Well, as far as I know, iChat is the only Mac chap app that supports video. Second, what kind of camera is it? Does it have Mac drivers. If it is an USB camera, you may be out of luck, or will have to buy software to get it to work.


----------



## a-lo (Apr 9, 2008)

it's actually built in to my monitor. it's the isight camera. i don't thing i need soft wear.


----------



## sinclair_tm (Mar 11, 2005)

So, is this an iMac?


----------



## a-lo (Apr 9, 2008)

yeah... wierd right? i don't want to upgrade my operating system to leapord just yet... i'm kind of broke.lol. and my IM's work... my camera does work too but not when i request to ichat with one of my girl friend's that has a PC. i should be able to use it with anyone right? not just MAC's right? ... by the thanks for trying to help me  i didn't think anyone would respond to this lol


----------



## FredT (Nov 16, 2007)

I think I read online that there are problems if you and your friend are using two different processors. It is not a Mac only thing, but it is definitely more difficult to get a chat going with a Windows user. I have found that Pentium processors do not work with Macs in video chat. I have only video chatted with two people - one was using an AMD processor and the other was using a Mac (with Core Duo).

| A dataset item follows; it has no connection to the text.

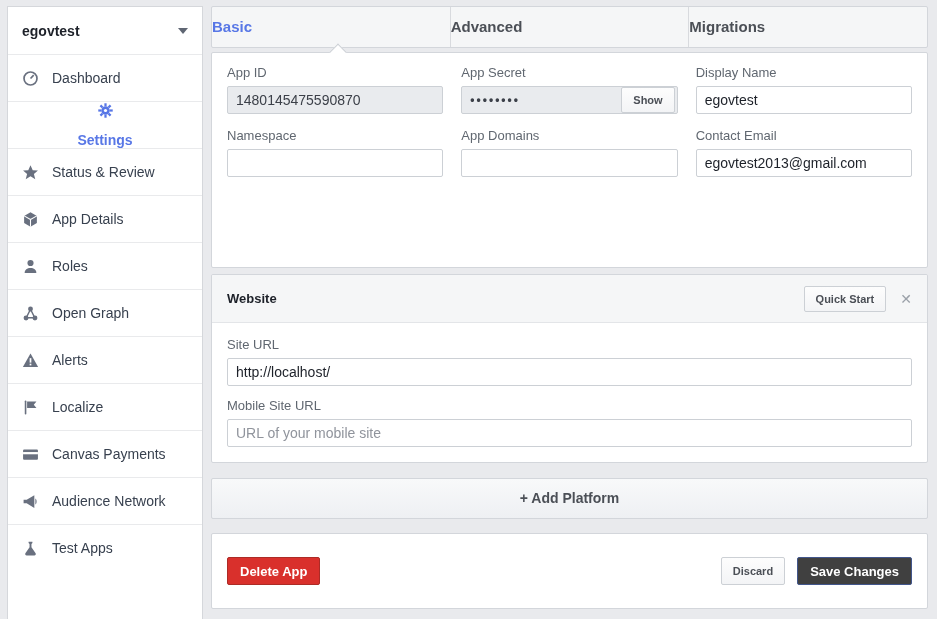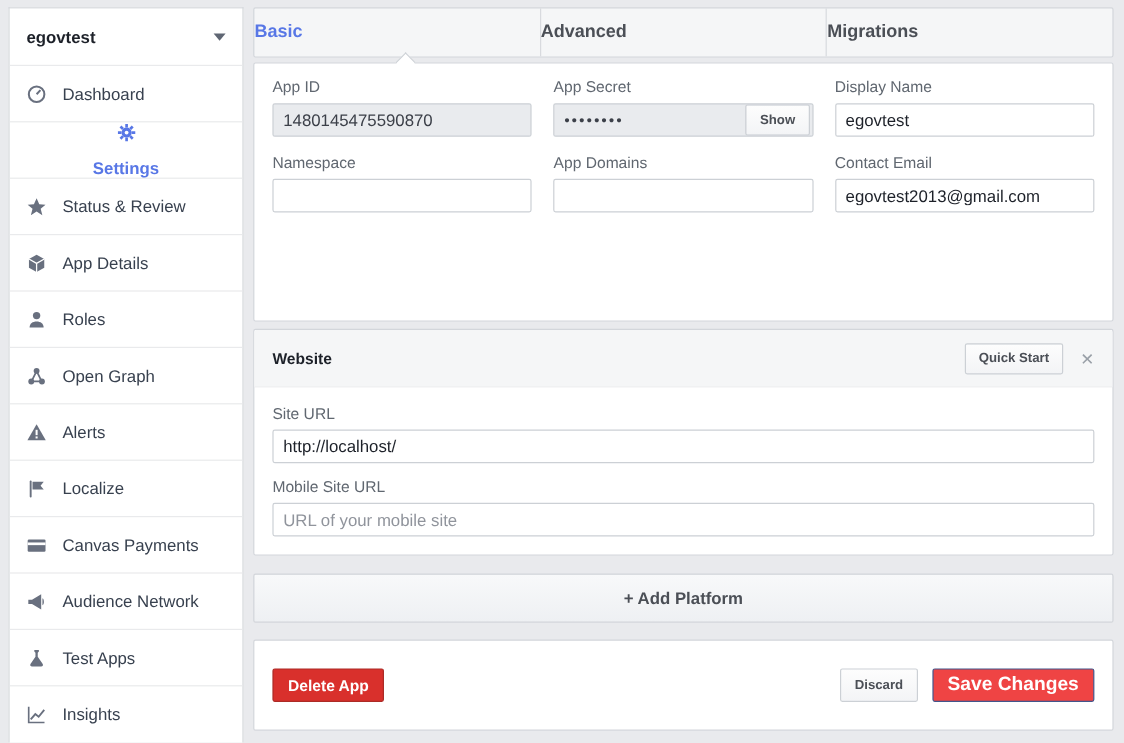"Save Changes" .btn-blue { background: #ef4444 -> #404040; font-size: 16px -> 13px }
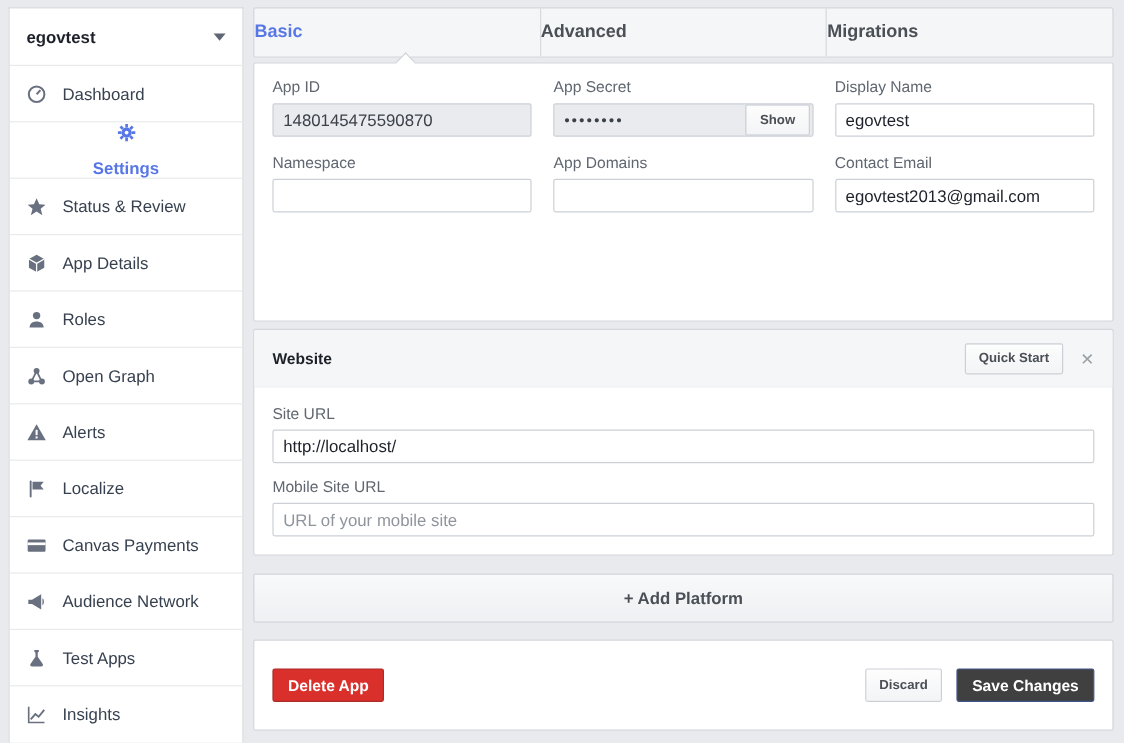"Insights" div.sb-item { html: <div> <svg> <path></path> <path></path> </svg> <span>Insights</span> </div> -> none }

Make sure you are using iChat too, because like Sinclair said, AIM does not support video.


----------



## sinclair_tm (Mar 11, 2005)

Again, is it an iMac? I have not had any major issues doing iChat videos with people that are using different systems and AIM. Yes, iChat to iChat is the cleanest, but I have chatted with my brother using AIM in Windows. And iChat is the only video chat app for the Mac, no one else has released one yet.


----------